Synopses & Reviews
The first street railway began operating in New York City in 1832. New Orleans inaugurated a street railway system in 1835, and most of the large American cities-Boston, Brooklyn, and Baltimore-were served by the end of the 1950s. In May 1861, more than a year before the nation's capital introduced this new mode of transit, the forty thousand residents of New Haven were furnished with local rail transportation.
New Haven's population more than quadrupled between 1861 and 1948, and the city became Connecticut's largest manufacturing center. Street railways made it possible to reach both residential and manufacturing areas. New Haven Streetcars illustrates the essential role played by streetcars in the transformation of the city, with images from each of the six groups of lines that served the New Haven area, including the Yale Bowl open cars, the universal dump cars, the safety cars, and the horse-drawn cars.

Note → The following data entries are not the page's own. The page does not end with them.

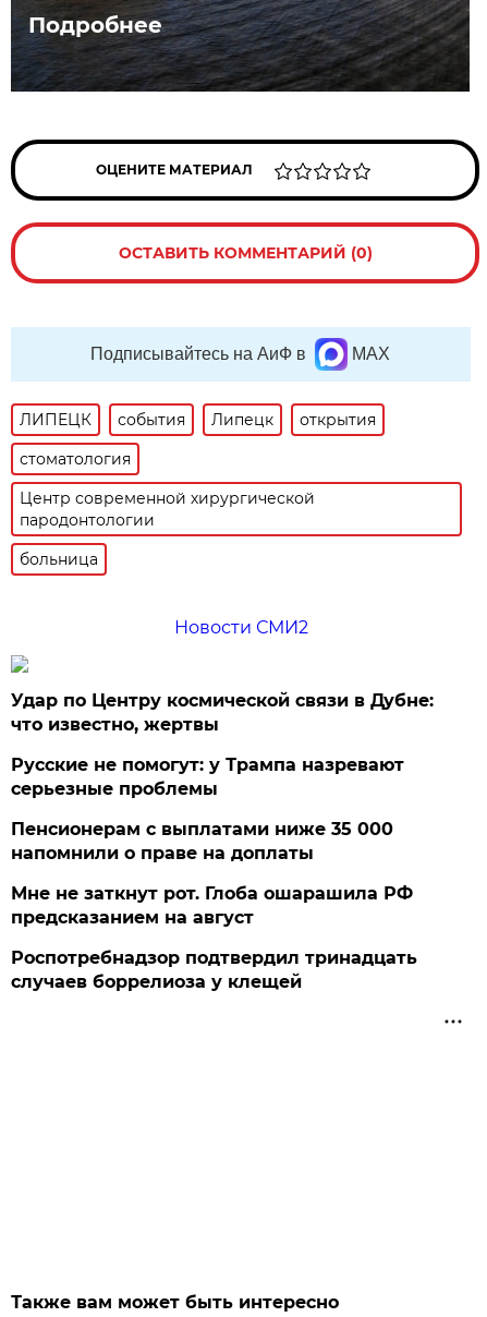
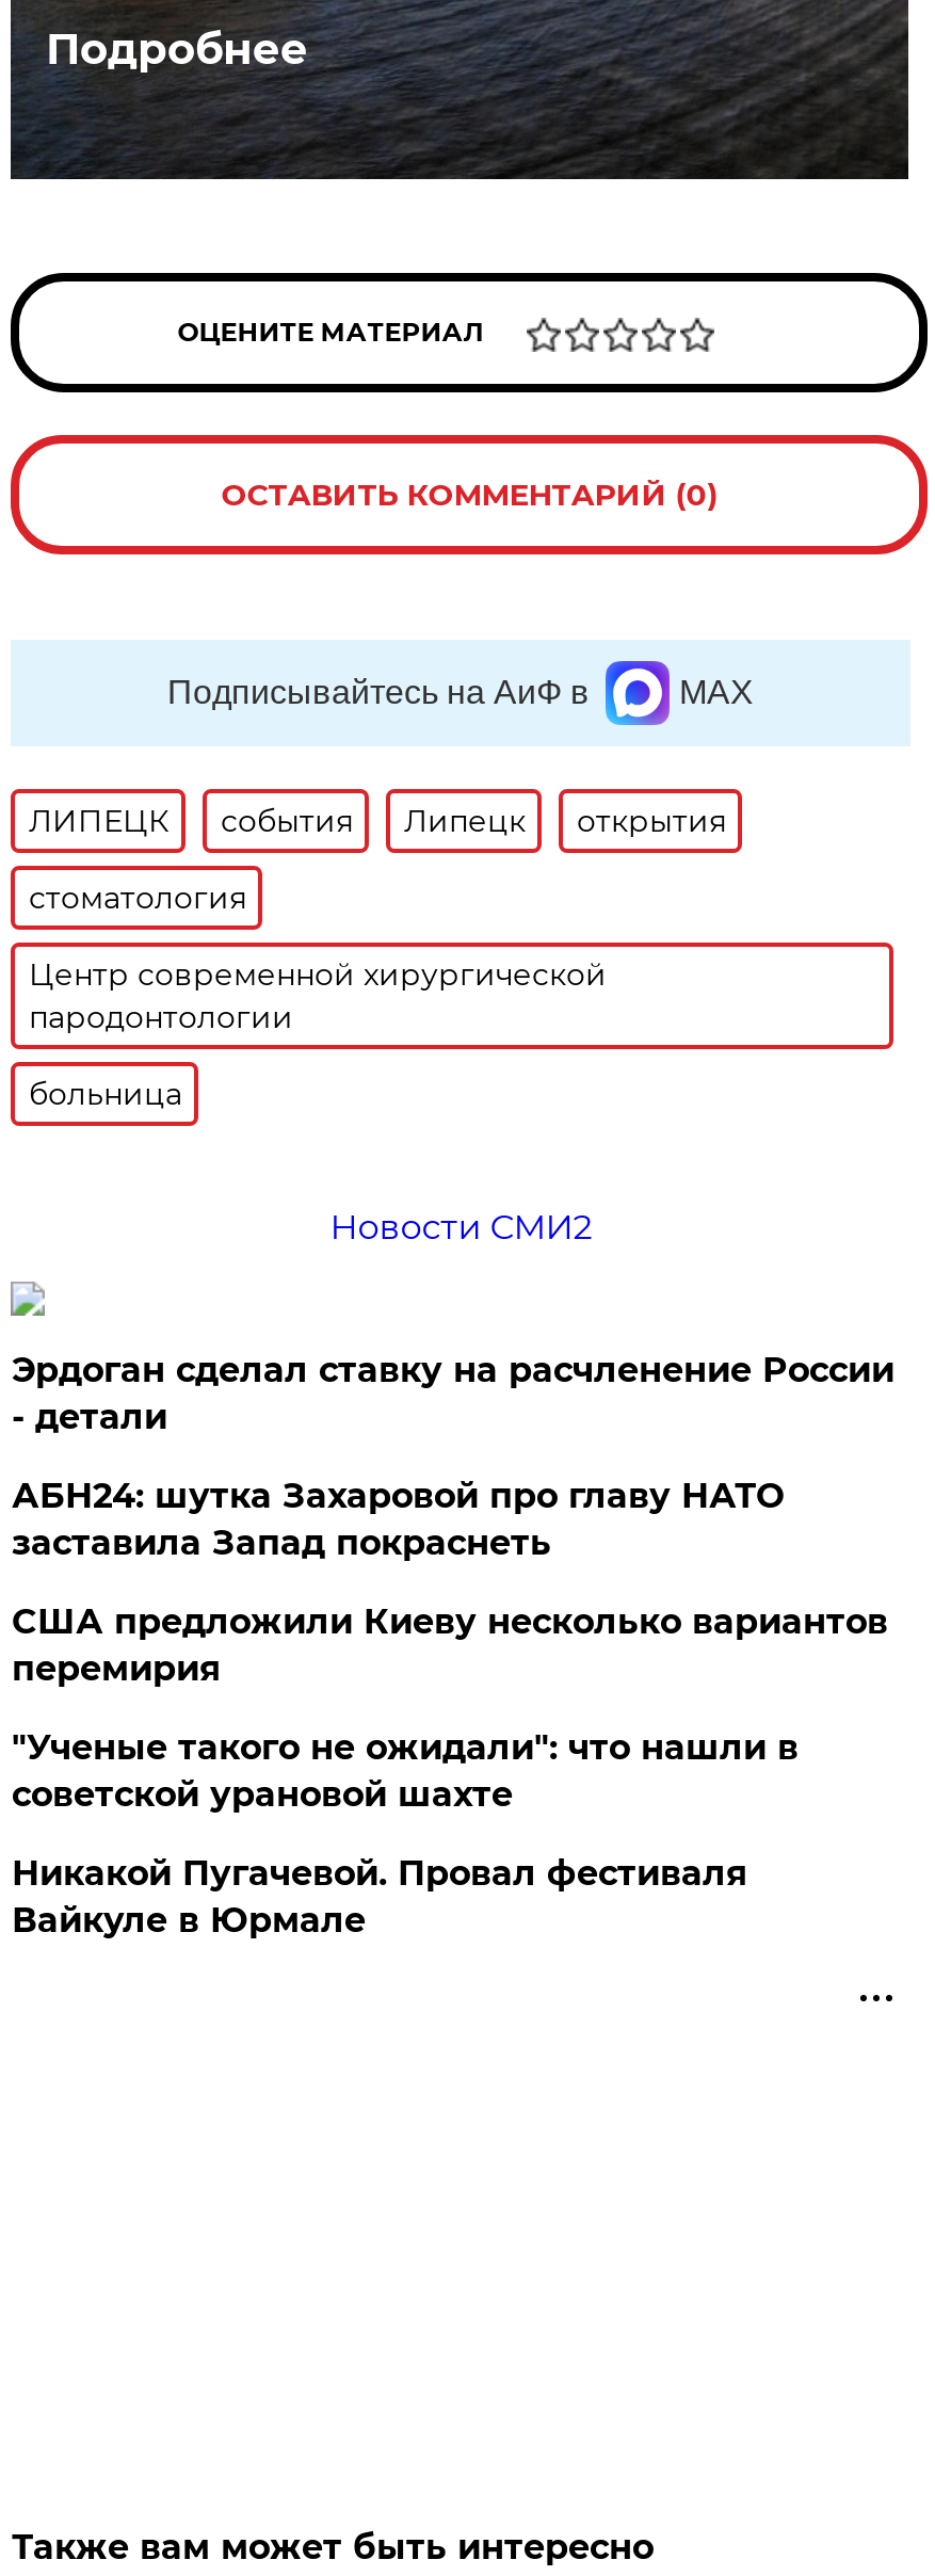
[11,690,434,735] Удар по Центру космической связи в Дубне: | что известно, жертвы -> [12,1350,894,1437] Эрдоган сделал ставку на расчленение России | - детали
[11,754,405,799] Русские не помогут: у Трампа назревают | серьезные проблемы -> [12,1476,783,1563] АБН24: шутка Захаровой про главу НАТО | заставила Запад покраснеть
[11,819,394,863] Пенсионерам с выплатами ниже 35 000 | напомнили о праве на доплаты -> [12,1601,888,1689] США предложили Киеву несколько вариантов | перемирия
[11,883,413,928] Мне не заткнут рот. Глоба ошарашила РФ | предсказанием на август -> [12,1727,798,1815] "Ученые такого не ожидали": что нашли в | советской урановой шахте
[11,947,418,992] Роспотребнадзор подтвердил тринадцать | случаев боррелиоза у клещей -> [12,1853,747,1941] Никакой Пугачевой. Провал фестиваля | Вайкуле в Юрмале

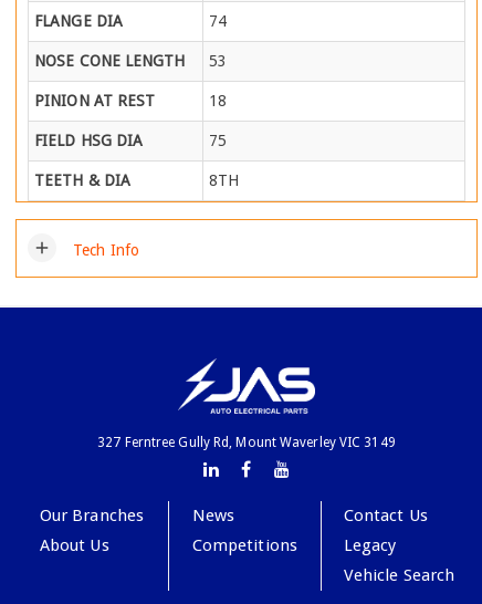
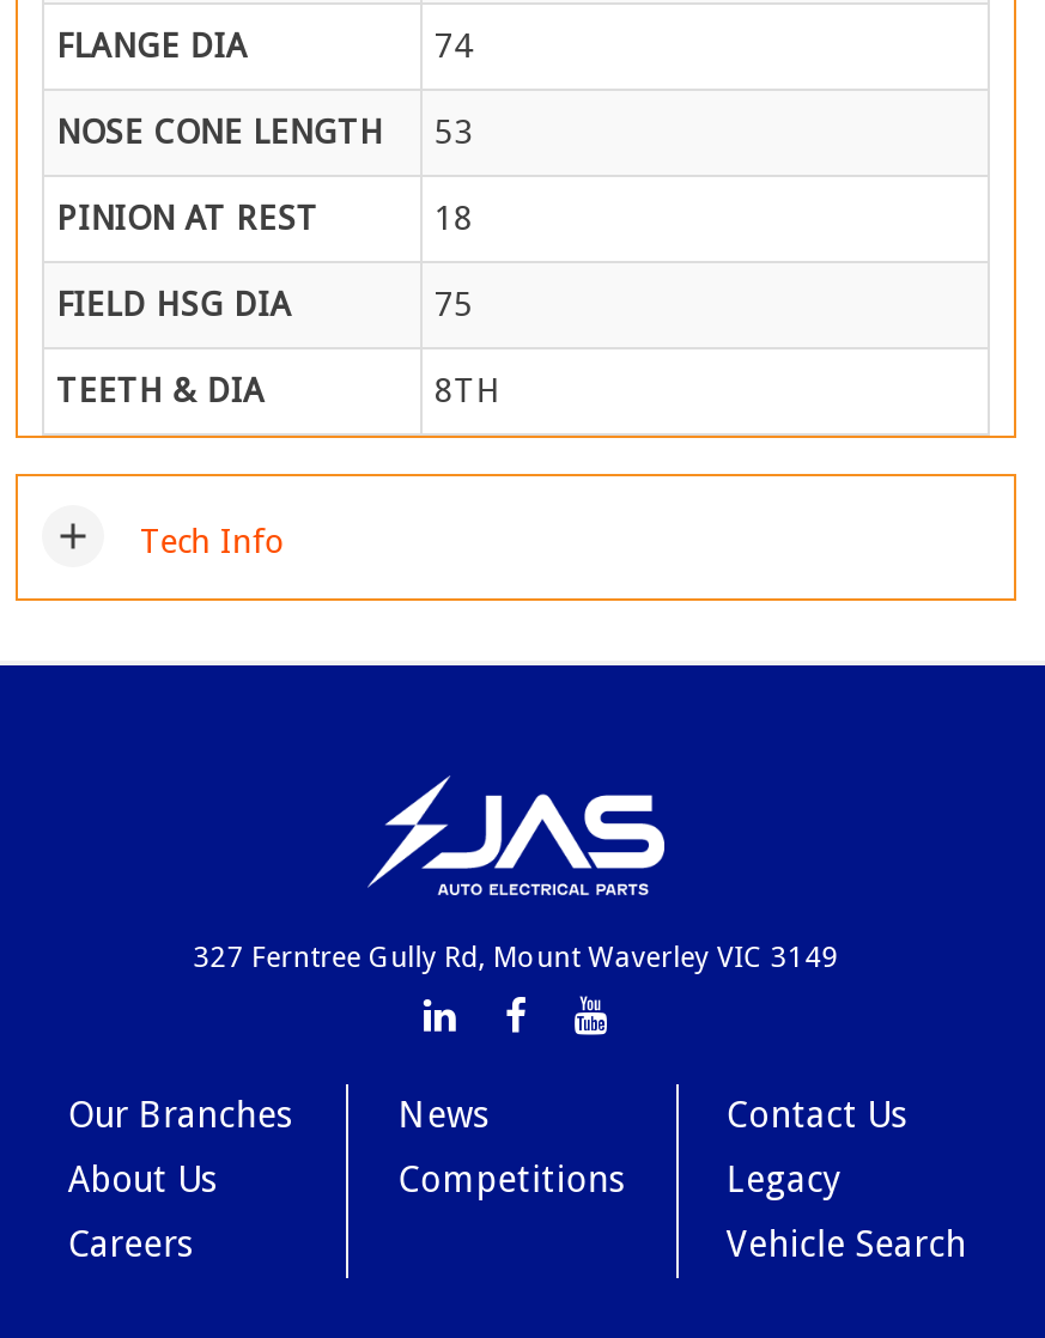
none -> [68,1223,194,1266] Careers

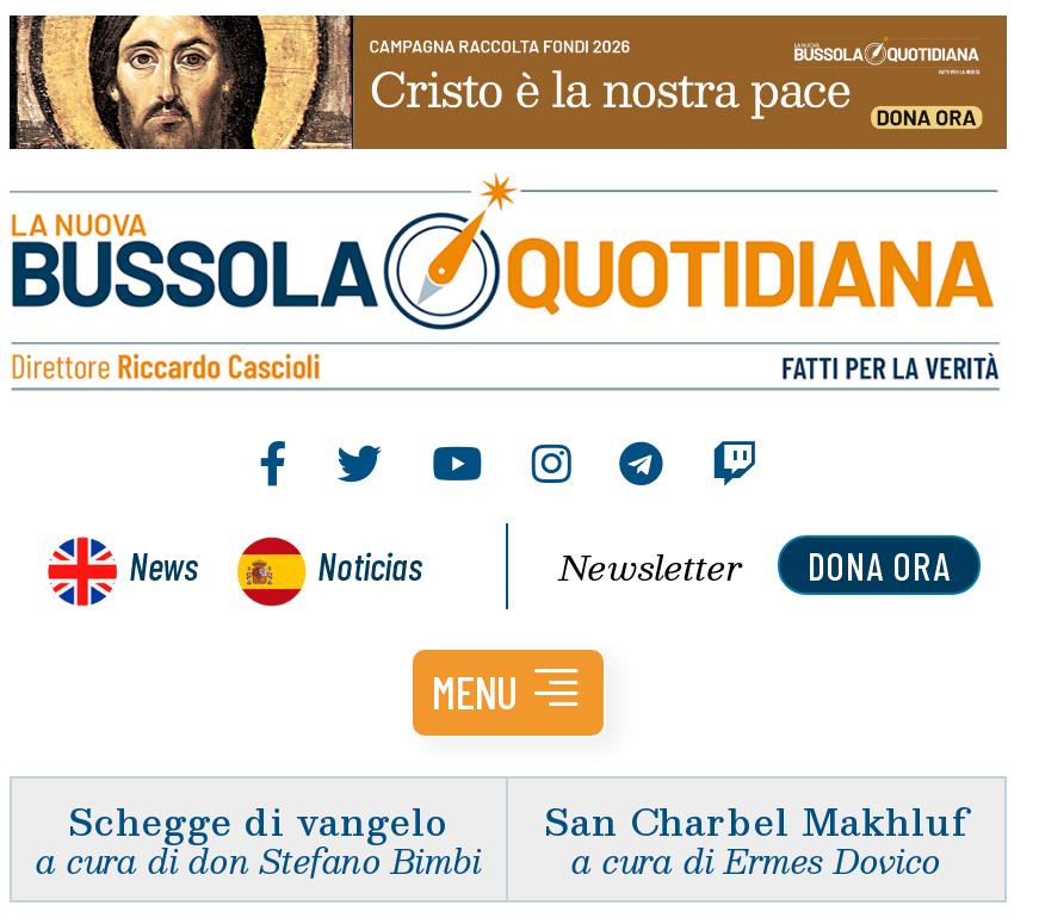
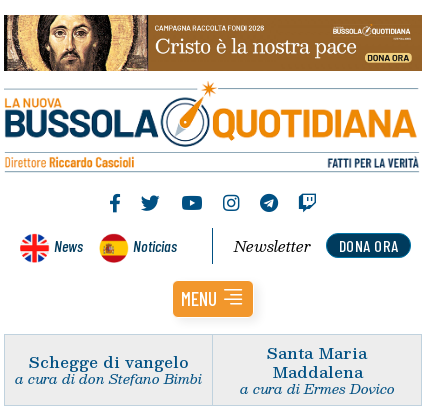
[544,790,969,849] San Charbel Makhluf -> [267,340,367,384] Santa Maria | Maddalena

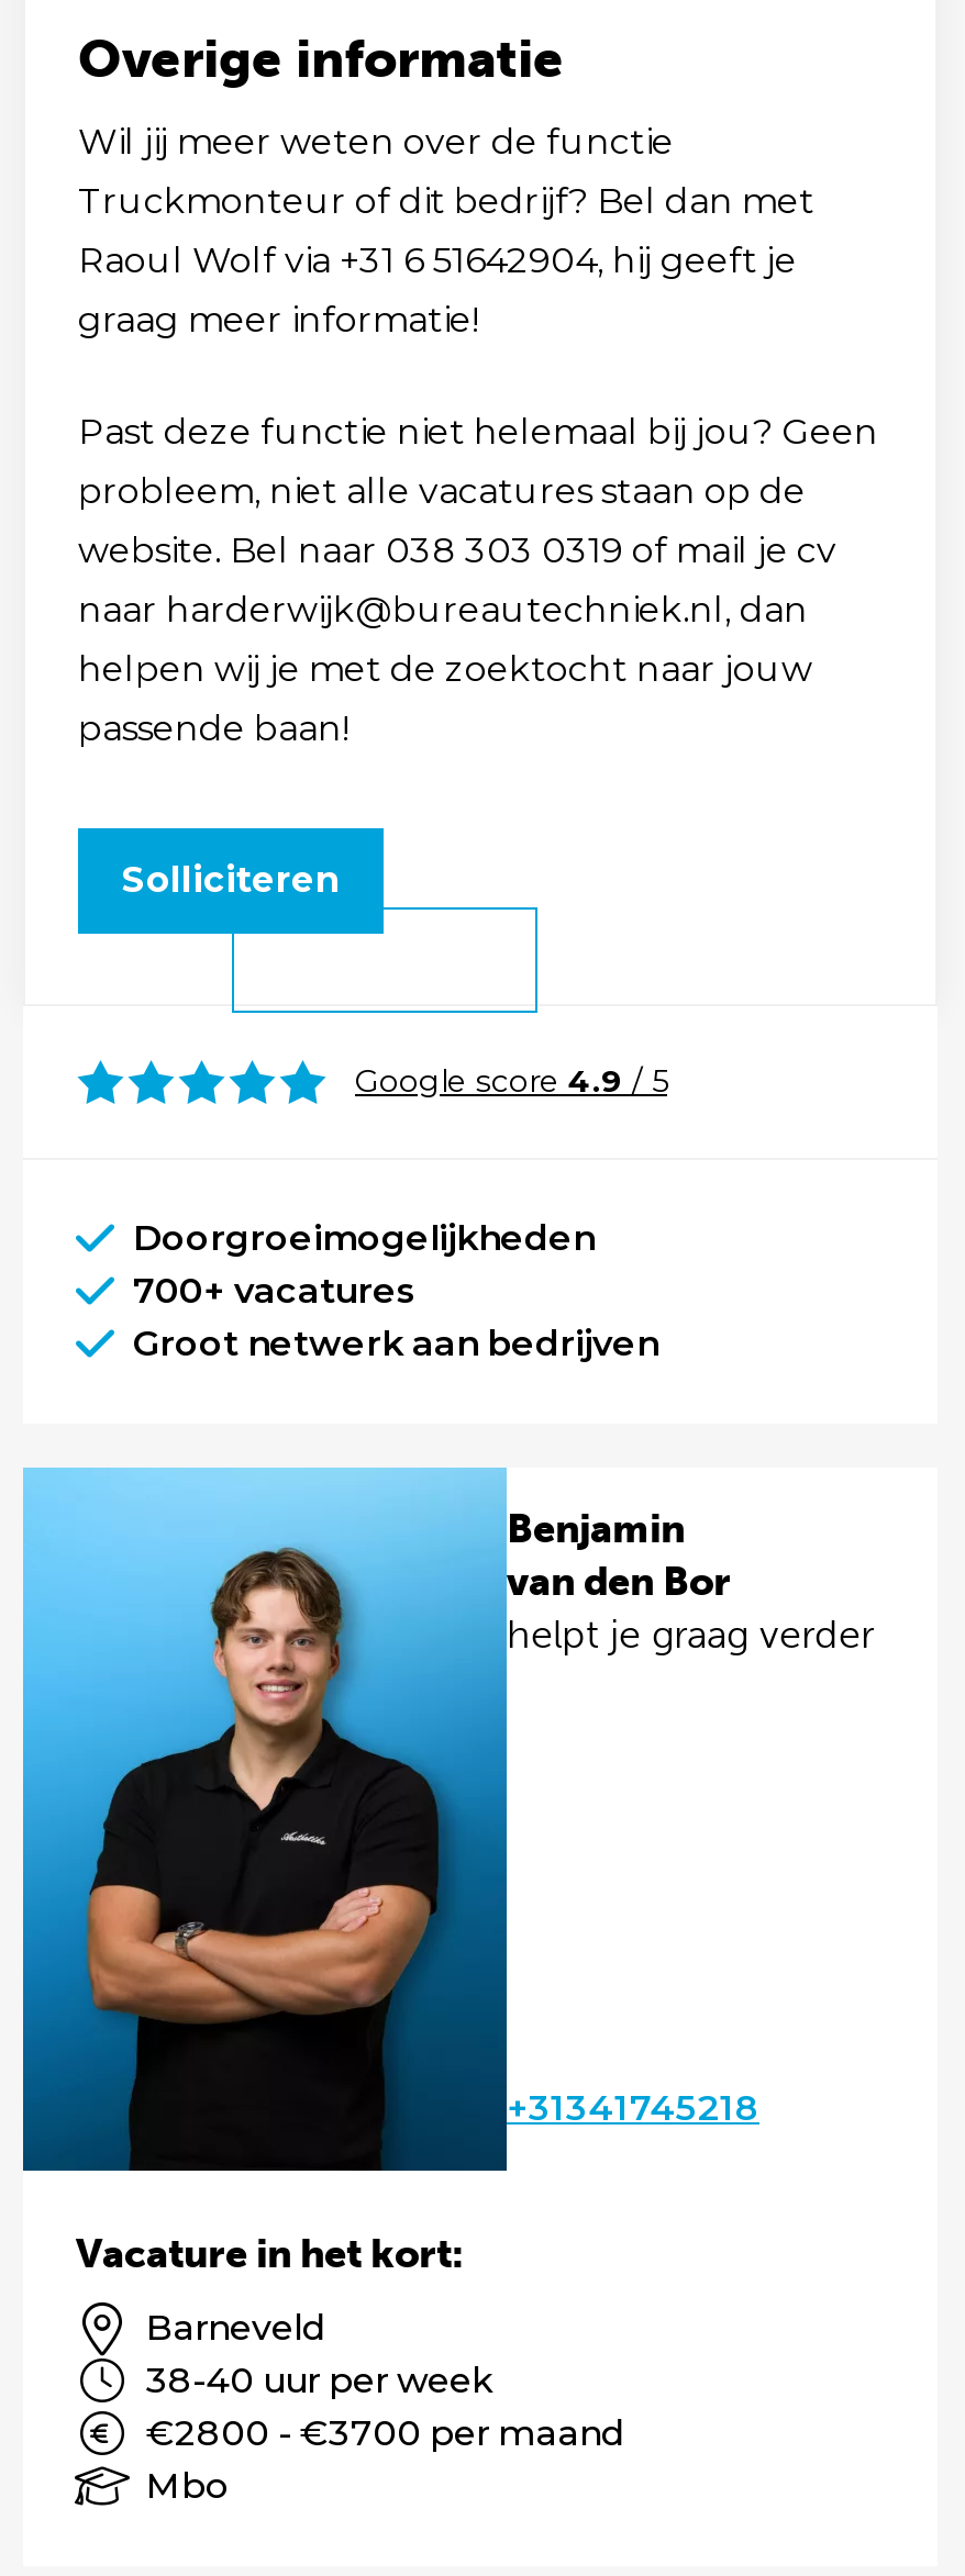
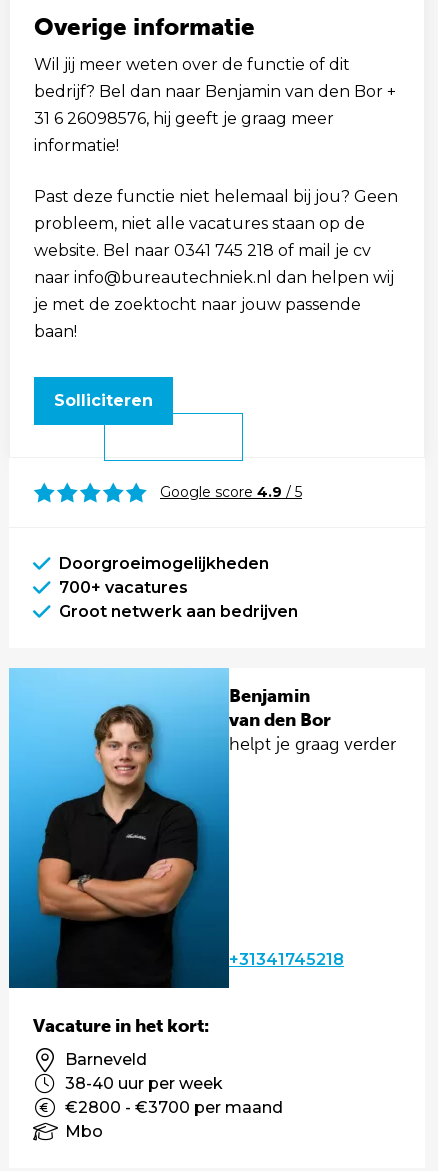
[78,121,814,341] Wil jij meer weten over de functie | Truckmonteur of dit bedrijf? Bel dan met | Raoul Wolf via +31 6 51642904, hij geeft je | graag meer informatie! -> [34,55,396,155] Wil jij meer weten over de functie of dit | bedrijf? Bel dan naar Benjamin van den Bor + | 31 6 26098576, hij geeft je graag meer | informatie!
[78,529,836,749] website. Bel naar 038 303 0319 of mail je cv | naar harderwijk@bureautechniek.nl, dan | helpen wij je met de zoektocht naar jouw | passende baan! -> [34,241,394,341] website. Bel naar 0341 745 218 of mail je cv | naar info@bureautechniek.nl dan helpen wij | je met de zoektocht naar jouw passende | baan!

PRIMARY COVERAGE AREA: New Haven, East Haven, West Haven
About the Author
Four members of the Branford Electric Railway Association contributed their time and expertise to produce New Haven Streetcars: George B. Baehr, historian and university professor, has collected Connecticut Company photographs for more than half a century; George T. Boucher Jr., retired New Haven Department of Fire Service battalion chief, has firsthand knowledge of every street in the city; John H. Koella spent much of his youth photographing Connecticut's streetcars; and Michael H. Schreiber is a writer and editor.